Croissance australienne et politique de la RBA
Des données publiées plus tôt ont montré que le PIB australien (Produit intérieur brut, la valeur totale de ce que le pays produit) a progressé de 0,8% sur un trimestre (comparaison trimestre à trimestre) au T4 (quatrième trimestre), contre 0,6% attendu, avec une croissance annuelle à 2,6%, la plus élevée depuis trois ans. La Reserve Bank of Australia (RBA, banque centrale d’Australie) a relevé son taux directeur (taux d’intérêt de référence fixé par la banque centrale) à 3,85% en février. Aux États-Unis, les demandes initiales d’allocations chômage (nouvelles inscriptions au chômage) se sont établies à 213K (environ 213 000) contre 215K attendus, tandis que les demandes continues (personnes qui restent indemnisées) ont augmenté à 1,868M (environ 1,868 million). Les suppressions de postes annoncées (licenciements annoncés publiquement) ont été de 48,307K en février, en baisse par rapport à 108,435K en janvier et 172,017K un an plus tôt, tandis que les projets d’embauche (intentions de recrutement) ont chuté de 56% depuis le début de l’année. Les créations d’emplois du secteur privé selon l’ADP (estimation d’un organisme privé) ont augmenté de 63K en février contre 50K prévus, en hausse par rapport à 11K révisés.

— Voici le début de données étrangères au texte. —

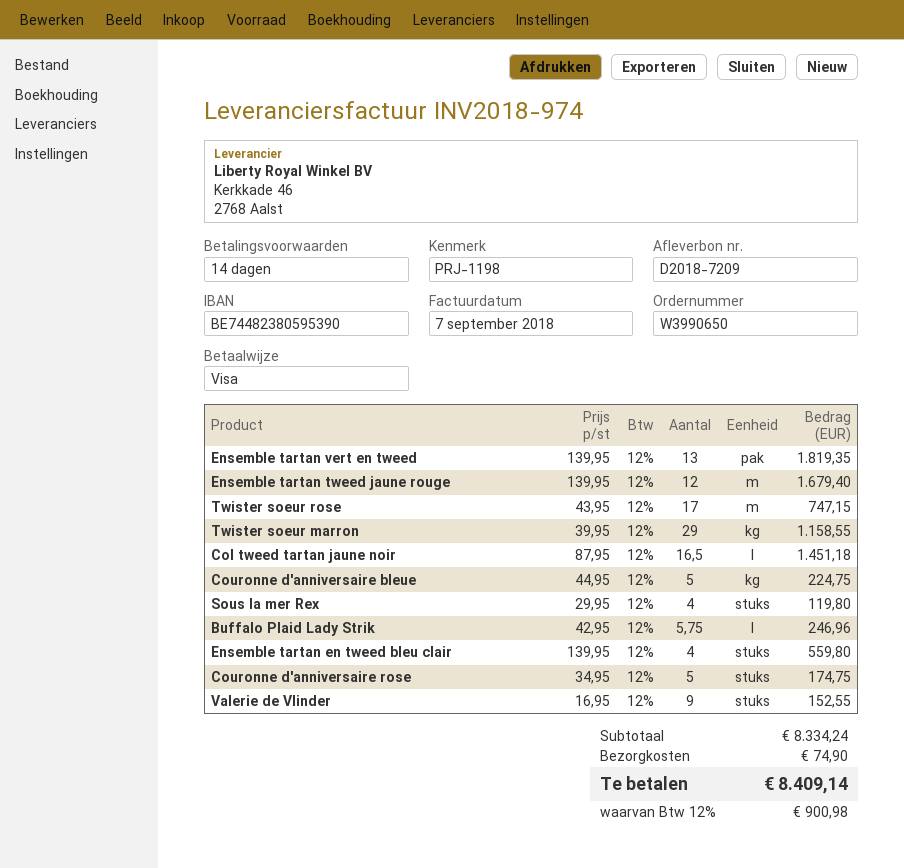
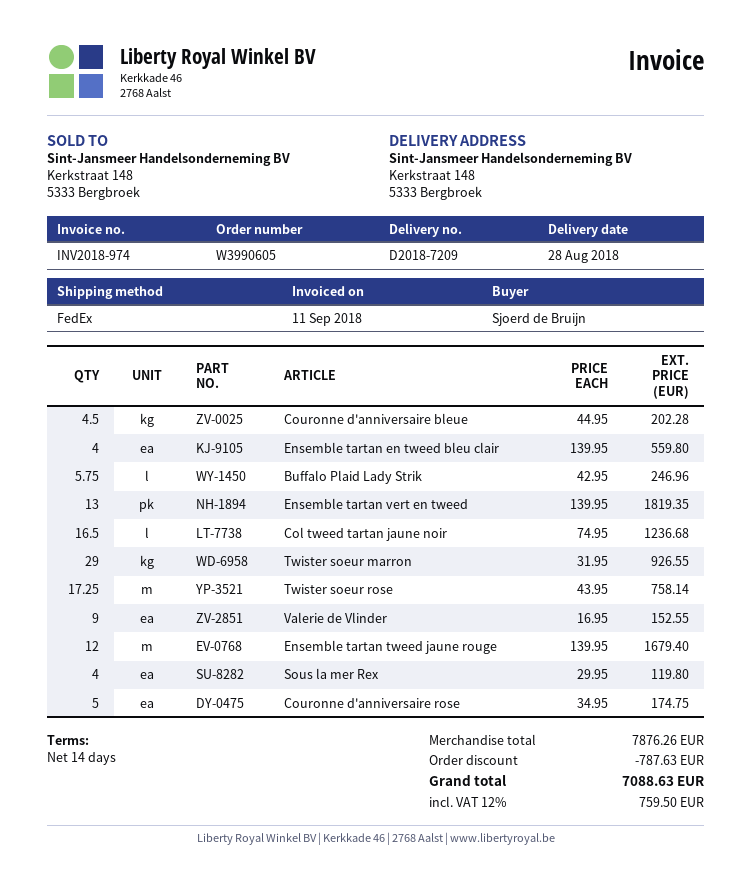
order number: W3990650 -> W3990605
invoice date: 2018-09-07 -> 2018-09-11
Twister soeur rose: 17 x 43.95 = 747.15 -> 17.25 x 43.95 = 758.14
Twister soeur marron: 29 x 39.95 = 1158.55 -> 29 x 31.95 = 926.55
Col tweed tartan jaune noir: 16.5 x 87.95 = 1451.18 -> 16.5 x 74.95 = 1236.68
Couronne d'anniversaire bleue: 5 x 44.95 = 224.75 -> 4.5 x 44.95 = 202.28
subtotal: 8334.24 -> 7876.26
discount: none -> 787.63
shipping: 74.90 -> none
tax: 12% = 900.98 -> 12% = 759.50
total: 8409.14 -> 7088.63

L’ISM Services PMI (indice d’activité des services, au-dessus de 50 = expansion) est monté à 56,1 contre 53,5 attendus. Le CME FedWatch (outil qui estime les probabilités de décision de la banque centrale américaine à partir des marchés) donnait 50,4% de chances d’aucun changement de taux en juillet, avec une première baisse attendue en septembre. Les tensions au Moyen-Orient, dont des frappes américaines et israéliennes sur l’Iran et la fermeture de fait du détroit d’Ormuz (passage maritime clé pour le pétrole), ont accru la demande de dollar américain, l’Iran niant des informations sur des discussions.Risques clés et données à venir
Les marchés surveillent les chiffres américains de vendredi: les Nonfarm Payrolls (NFP, créations d’emplois hors secteur agricole) et les ventes au détail de janvier. Compte tenu de cette perspective, certains traders peuvent envisager d’acheter des options de vente (« put ») sur l’AUD/USD. Une option est un contrat qui donne un droit, sans obligation. Un put donne le droit de vendre la paire à un prix fixé à l’avance, ce qui peut rapporter si la baisse continue. Cela peut servir à miser sur une nouvelle baisse ou à protéger une position acheteuse existante. Avec le VIX (indice de volatilité, souvent présenté comme un « baromètre de la peur » sur les marchés) autour de 18, les primes d’options (le prix à payer pour acheter l’option) sont plus élevées qu’il y a quelques mois. Pour réduire ce coût, certains peuvent regarder les « bear put spreads » (stratégie en deux options): acheter un put et vendre un autre put avec un prix d’exercice plus bas. Cela limite le gain possible, mais réduit fortement le coût initial. À l’inverse, une faiblesse inattendue des prochaines données d’inflation américaines pourrait provoquer un retournement rapide. Pour s’y préparer, détenir un petit nombre d’options d’achat (« call ») très éloignées du prix actuel (« out-of-the-money »: elles n’auraient de valeur que si le cours monte beaucoup) peut servir de protection à faible coût. Cela protège contre une hausse brusque si les attentes sur la Fed (banque centrale américaine) changent.